▶ [Records provided]
___

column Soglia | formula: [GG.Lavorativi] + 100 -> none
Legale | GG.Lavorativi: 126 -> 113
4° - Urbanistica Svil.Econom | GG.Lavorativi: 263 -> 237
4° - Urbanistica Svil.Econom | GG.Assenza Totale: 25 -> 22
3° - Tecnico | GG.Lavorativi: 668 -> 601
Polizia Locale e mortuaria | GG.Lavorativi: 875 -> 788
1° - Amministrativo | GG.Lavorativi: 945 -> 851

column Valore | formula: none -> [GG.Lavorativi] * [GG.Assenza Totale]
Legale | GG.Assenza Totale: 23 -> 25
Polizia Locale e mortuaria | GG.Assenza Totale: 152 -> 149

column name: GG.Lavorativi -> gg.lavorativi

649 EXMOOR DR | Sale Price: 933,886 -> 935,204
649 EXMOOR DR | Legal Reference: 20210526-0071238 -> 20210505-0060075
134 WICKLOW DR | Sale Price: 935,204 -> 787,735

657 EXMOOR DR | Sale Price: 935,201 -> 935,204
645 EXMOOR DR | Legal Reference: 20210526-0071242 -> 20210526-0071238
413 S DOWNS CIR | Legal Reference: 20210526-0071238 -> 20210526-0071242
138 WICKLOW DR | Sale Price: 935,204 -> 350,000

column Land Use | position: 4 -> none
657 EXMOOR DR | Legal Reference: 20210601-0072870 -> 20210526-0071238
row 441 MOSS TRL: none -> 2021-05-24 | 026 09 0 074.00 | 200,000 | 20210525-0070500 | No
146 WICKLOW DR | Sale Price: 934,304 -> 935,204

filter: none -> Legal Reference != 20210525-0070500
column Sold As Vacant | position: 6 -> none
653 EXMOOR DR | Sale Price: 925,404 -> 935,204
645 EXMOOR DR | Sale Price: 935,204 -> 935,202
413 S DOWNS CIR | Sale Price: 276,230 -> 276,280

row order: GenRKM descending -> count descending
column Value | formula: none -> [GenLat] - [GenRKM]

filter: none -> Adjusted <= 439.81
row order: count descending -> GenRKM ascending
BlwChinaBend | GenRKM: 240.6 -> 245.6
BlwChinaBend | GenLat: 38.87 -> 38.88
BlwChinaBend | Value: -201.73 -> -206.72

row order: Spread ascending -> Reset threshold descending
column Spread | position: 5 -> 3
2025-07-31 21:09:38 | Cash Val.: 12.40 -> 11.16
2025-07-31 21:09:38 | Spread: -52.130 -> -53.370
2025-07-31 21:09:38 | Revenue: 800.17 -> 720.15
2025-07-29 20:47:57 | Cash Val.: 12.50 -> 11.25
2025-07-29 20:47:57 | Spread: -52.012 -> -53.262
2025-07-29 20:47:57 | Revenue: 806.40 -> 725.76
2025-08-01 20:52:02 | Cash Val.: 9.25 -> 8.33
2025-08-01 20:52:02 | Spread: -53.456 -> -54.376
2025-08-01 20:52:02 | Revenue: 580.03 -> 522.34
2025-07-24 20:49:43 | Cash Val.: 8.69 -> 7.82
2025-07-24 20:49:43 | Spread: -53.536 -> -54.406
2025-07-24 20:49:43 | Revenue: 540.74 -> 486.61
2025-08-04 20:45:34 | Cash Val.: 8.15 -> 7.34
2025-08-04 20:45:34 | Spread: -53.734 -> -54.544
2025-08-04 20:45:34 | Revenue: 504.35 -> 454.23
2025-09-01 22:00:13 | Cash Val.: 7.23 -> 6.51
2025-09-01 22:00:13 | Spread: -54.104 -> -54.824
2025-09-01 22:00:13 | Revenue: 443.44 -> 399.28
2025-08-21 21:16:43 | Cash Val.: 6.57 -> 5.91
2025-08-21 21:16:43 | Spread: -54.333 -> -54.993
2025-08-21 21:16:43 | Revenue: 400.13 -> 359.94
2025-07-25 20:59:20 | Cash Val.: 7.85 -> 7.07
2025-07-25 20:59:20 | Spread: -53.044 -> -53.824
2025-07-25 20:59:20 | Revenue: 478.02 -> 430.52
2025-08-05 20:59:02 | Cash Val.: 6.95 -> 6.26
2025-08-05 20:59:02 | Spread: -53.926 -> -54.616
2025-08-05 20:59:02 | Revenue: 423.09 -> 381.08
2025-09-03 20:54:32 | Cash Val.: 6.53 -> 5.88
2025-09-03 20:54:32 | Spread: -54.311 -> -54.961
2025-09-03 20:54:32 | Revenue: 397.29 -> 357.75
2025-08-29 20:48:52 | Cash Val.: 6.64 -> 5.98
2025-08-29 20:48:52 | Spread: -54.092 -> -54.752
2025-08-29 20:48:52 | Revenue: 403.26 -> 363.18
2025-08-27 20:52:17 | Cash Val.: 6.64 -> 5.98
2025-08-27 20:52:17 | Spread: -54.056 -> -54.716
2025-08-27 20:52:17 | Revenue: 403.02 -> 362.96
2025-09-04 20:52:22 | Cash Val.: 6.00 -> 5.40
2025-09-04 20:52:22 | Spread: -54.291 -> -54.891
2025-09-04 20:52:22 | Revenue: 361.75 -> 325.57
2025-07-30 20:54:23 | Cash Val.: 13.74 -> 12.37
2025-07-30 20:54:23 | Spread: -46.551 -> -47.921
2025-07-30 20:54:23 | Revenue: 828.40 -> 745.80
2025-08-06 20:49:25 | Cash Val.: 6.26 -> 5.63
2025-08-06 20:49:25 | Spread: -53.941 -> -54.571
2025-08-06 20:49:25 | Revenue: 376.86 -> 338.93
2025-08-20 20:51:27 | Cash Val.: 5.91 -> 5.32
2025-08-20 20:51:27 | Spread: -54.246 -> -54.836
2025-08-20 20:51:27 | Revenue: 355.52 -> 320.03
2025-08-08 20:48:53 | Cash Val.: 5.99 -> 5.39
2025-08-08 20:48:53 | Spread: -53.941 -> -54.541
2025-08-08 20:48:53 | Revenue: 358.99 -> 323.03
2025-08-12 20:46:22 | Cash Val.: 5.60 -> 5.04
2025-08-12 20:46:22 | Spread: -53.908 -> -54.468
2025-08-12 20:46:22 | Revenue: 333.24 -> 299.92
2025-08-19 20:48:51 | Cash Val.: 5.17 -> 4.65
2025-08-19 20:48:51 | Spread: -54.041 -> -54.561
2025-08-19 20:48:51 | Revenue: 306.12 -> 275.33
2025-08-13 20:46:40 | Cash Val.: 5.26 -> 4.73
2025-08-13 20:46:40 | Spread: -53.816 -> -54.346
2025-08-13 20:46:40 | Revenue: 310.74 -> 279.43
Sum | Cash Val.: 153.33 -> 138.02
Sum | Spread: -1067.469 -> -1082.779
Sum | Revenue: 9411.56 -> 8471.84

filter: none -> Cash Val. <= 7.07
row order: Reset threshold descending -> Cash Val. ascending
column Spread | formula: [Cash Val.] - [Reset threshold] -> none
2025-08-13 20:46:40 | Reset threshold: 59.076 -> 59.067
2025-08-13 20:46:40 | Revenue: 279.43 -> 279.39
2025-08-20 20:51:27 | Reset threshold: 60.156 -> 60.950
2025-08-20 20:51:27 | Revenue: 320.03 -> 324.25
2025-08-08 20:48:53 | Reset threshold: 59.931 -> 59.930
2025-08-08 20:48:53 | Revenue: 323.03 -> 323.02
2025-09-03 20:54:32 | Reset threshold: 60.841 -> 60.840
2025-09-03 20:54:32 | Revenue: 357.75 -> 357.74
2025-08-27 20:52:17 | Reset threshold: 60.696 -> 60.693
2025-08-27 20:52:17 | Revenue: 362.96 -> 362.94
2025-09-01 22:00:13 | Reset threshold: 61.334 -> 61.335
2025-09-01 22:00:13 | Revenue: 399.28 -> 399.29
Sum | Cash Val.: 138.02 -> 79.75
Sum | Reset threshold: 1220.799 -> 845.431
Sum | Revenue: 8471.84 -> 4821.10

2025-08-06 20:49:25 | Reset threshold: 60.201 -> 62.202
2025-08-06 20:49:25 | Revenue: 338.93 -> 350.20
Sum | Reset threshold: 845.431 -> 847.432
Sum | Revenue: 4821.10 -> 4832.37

___

▶ [Assigned task] Scan the material above for the word "count". Copy each line where it occurs.

▶ [Answer to this exercise]
row order: GenRKM descending -> count descending
row order: count descending -> GenRKM ascending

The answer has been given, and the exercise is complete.